This is a super fun and easy project that you can do with your kiddos in no time, with minimal tools, and parts that are very cheap online. I provide a parts list, a 5 1/2 minute video tutorial, reference images, and a basic electronics lesson, as well as my own design for building this flashlight. I highly encourage modifications. My design is… meh, at best. But this will hopefully give you a good basic understanding of how to make these for yourself. And don’t stop with a flashlight either, imagine Dollhouses, Figurine Holders, Stop Motion, or anywhere a cool, colored LED light might be needed. If you are new to electronics, just refer to ohm’s law below to make the wire runs longer. I will keep saying this until you loathe me… and / or know ohm’s law by heart. Also, please feel free to leave any comments or questions on this page. If you need to tell me that this sucks, please email me instead 🙂 First, the video. It makes it easier if you PAUSE to read the still photos with the written instructions, as I did not leave them running for too long. You obviously don’t have to watch, but it does give an easier timeline of events. Enjoy!
So, with this basic setup, you can come up with all kinds of various lighting ideas for projects or just for fun. I will post some still photos I have from the video below for reference. Again, if you have any questions, I would be happy to answer them. There will be a few more posts on the way, in which I will show you how to make snap together circuits, and other cool LED projects.
- Legos, Mega Bloks, etc…
- One 5MM UV LED
- Two AAA Batteries
- One AAA X 2 Battery Holder With Attached Wires
- One SPDT (single pole / double throw) On-Off Slide Switch
- 22 AWG Wire ( five feet or so )
- Super Glue
- Hot Glue / Hot Glue Gun
- 22 AWG Butt Connectors
- Isopropyl Alcohol ( GREAT Solvent, for removing super glue if needed )

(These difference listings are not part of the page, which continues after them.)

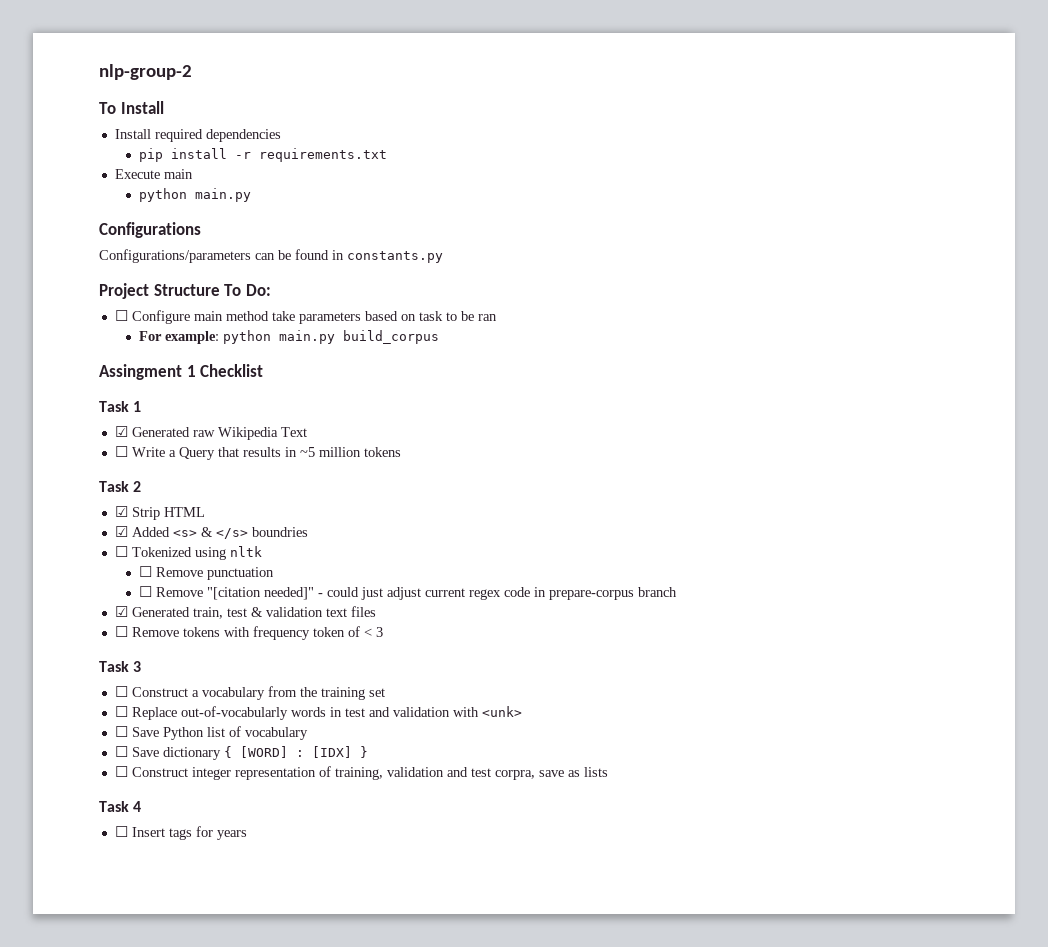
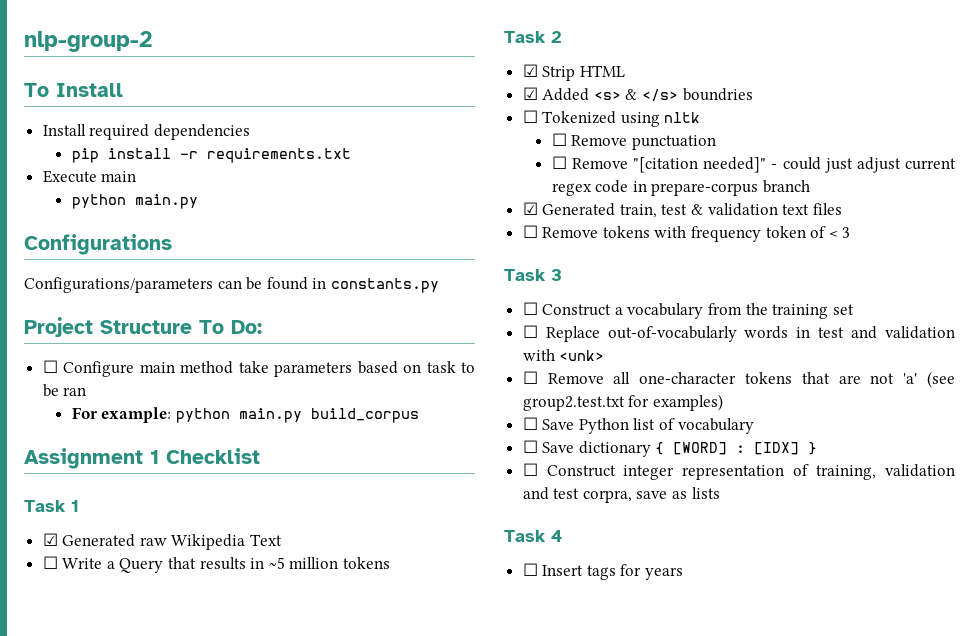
- Assingment 1 Checklist
+ Assignment 1 Checklist
+ ☐ Remove all one-character tokens that are not 'a' (see group2.test.txt for examples)

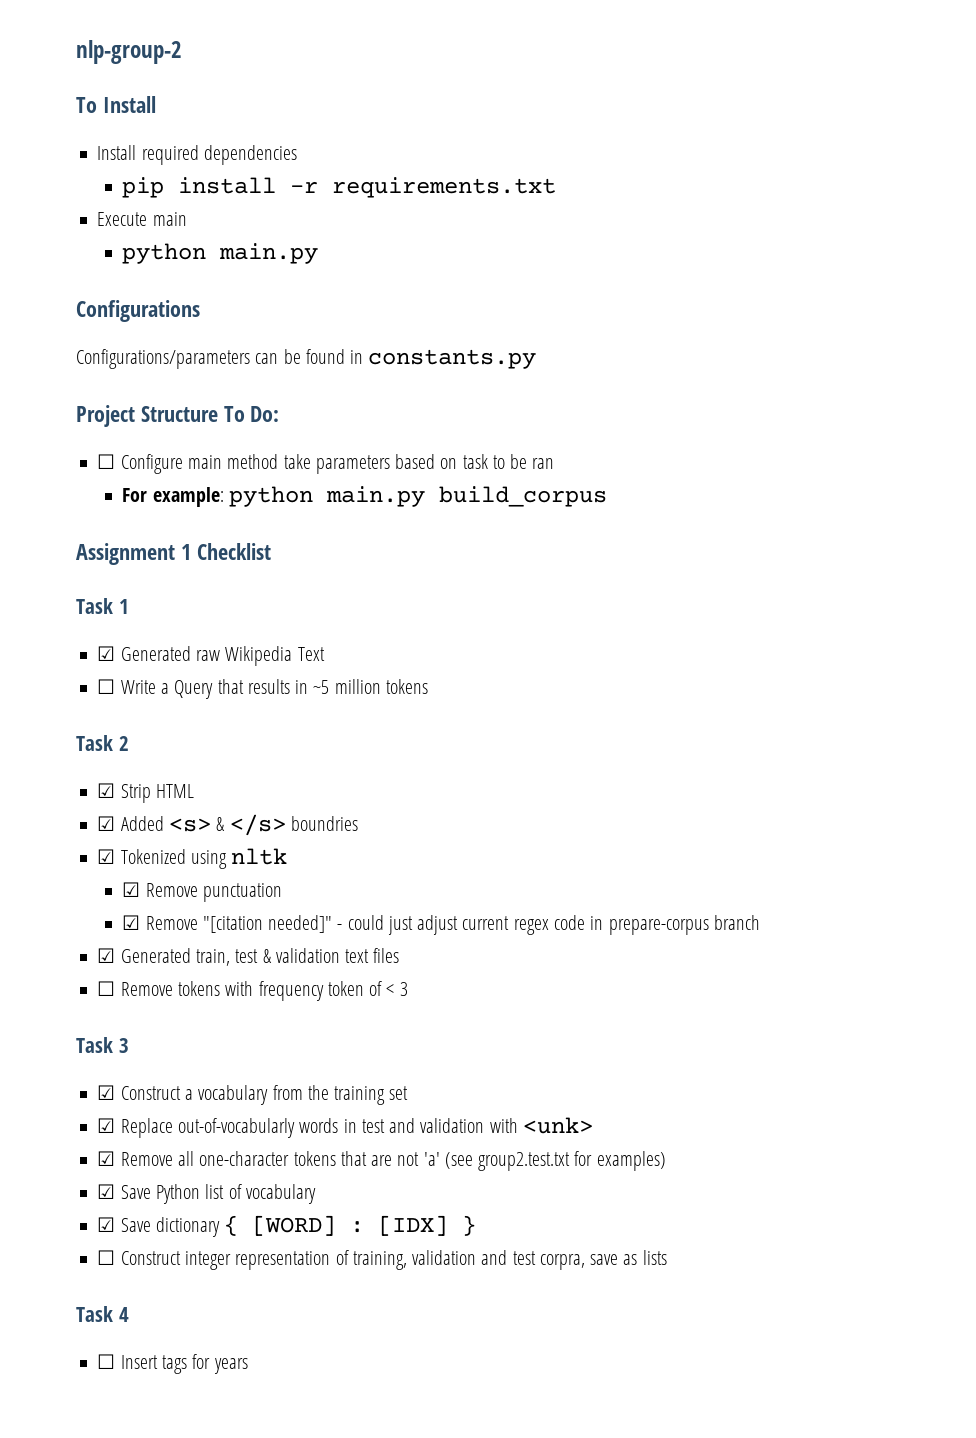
- ☐ Tokenized using nltk
+ ☑ Tokenized using nltk
- ☐ Remove punctuation
+ ☑ Remove punctuation
- ☐ Remove "[citation needed]" - could just adjust current regex code in prepare-corpus branch
+ ☑ Remove "[citation needed]" - could just adjust current regex code in prepare-corpus branch
- ☐ Construct a vocabulary from the training set
+ ☑ Construct a vocabulary from the training set
- ☐ Replace out-of-vocabularly words in test and validation with <unk>
+ ☑ Replace out-of-vocabularly words in test and validation with <unk>
- ☐ Remove all one-character tokens that are not 'a' (see group2.test.txt for examples)
+ ☑ Remove all one-character tokens that are not 'a' (see group2.test.txt for examples)
- ☐ Save Python list of vocabulary
+ ☑ Save Python list of vocabulary
- ☐ Save dictionary { [WORD] : [IDX] }
+ ☑ Save dictionary { [WORD] : [IDX] }

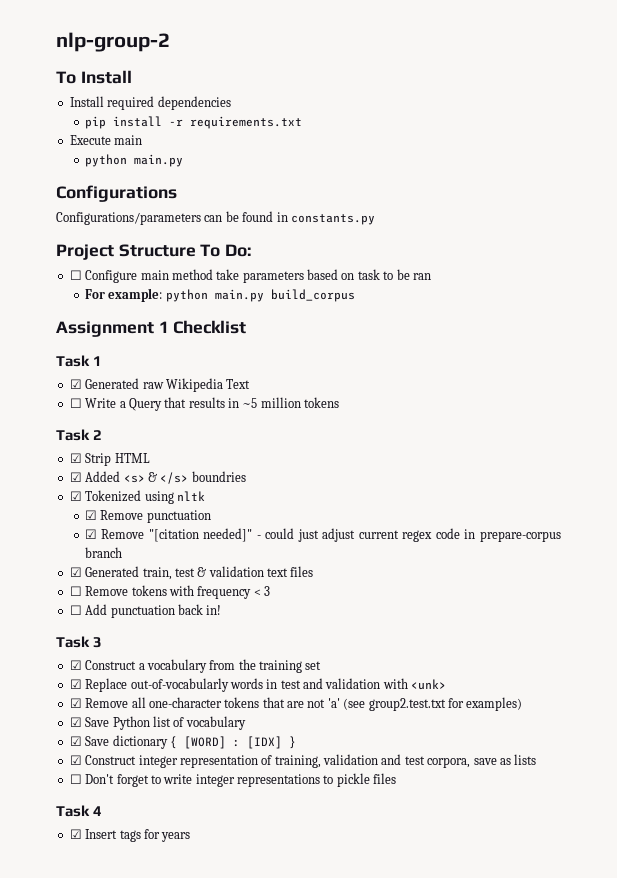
- ☐ Remove tokens with frequency token of < 3
+ ☐ Remove tokens with frequency < 3
+ ☐ Add punctuation back in!
- ☐ Construct integer representation of training, validation and test corpra, save as lists
+ ☑ Construct integer representation of training, validation and test corpora, save as lists
+ ☐ Don't forget to write integer representations to pickle files
- ☐ Insert tags for years
+ ☑ Insert tags for years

I do NOT use resistors, as the resistance from the wires, switch, and LED for this project fall within parameters to ensure the correct brightness for the LED. Just keep reading ohm’s law 😉 you’ll get it. All of these components are bought very cheaply online from Amazon or one of my favorites, adafruit.com, and can be searched for using the descriptions I used above. I AM NOT earning commission from them… Yet. Again,
pause through the instructional text if you need to.
If you didn’t watch the video that’s fine, the instructions are pretty simple. You probably want to put together your circuit “guts” first, then build your Legos around it, or place the circuit into your project with super glue, hot glue, or whatever means you choose.
The above picture shows the whole circuit put together. Power Source ( batteries ), LED, SPDT On / Off Slide Switch, Wires, and a Resistor ( oops ), I couldn’t find the exact picture I used for this project so I had to use another one, as I did not want to pull the flashlight apart to take a picture for you. And this particular circuit happened to have a resistor in it. Maybe we can use this for a learning lesson. If you add any type of resistance in the circuit it will only dim your light. End of lesson. Read up on Ohm’s Law. If you actually do want to dim the light and make your batteries last longer, then go ahead and add a small resistor ( 330 Ohm’s or so, just play around with it ), otherwise you do not have to. As mentioned earlier, the light shines perfect with just the switch, LED, battery holder, and wires. ALL of these things add resistance to the circuit, as they ALL consume a small amount of electricity. I will definitely post a better electronics lesson in another post, but for now we’re just learning how to put this simple thing together. K.I.S.S. Keep It Simple Sailor!
Start by connecting the butt connectors to the wires on the battery holder. Place the open ( copper ) wire into the butt connectors until it comes into contact with the metal tubes in the connectors, and just crimp down on the plastic until the wire is tightly secured in it. The picture below shows a very beefed up way to do it. You do not need to do that for this project, but it’s good to know how to properly do it as well. Also, I am not using heat shrink butt connectors, just hard plastic ones that WILL Crack if you use excessive force.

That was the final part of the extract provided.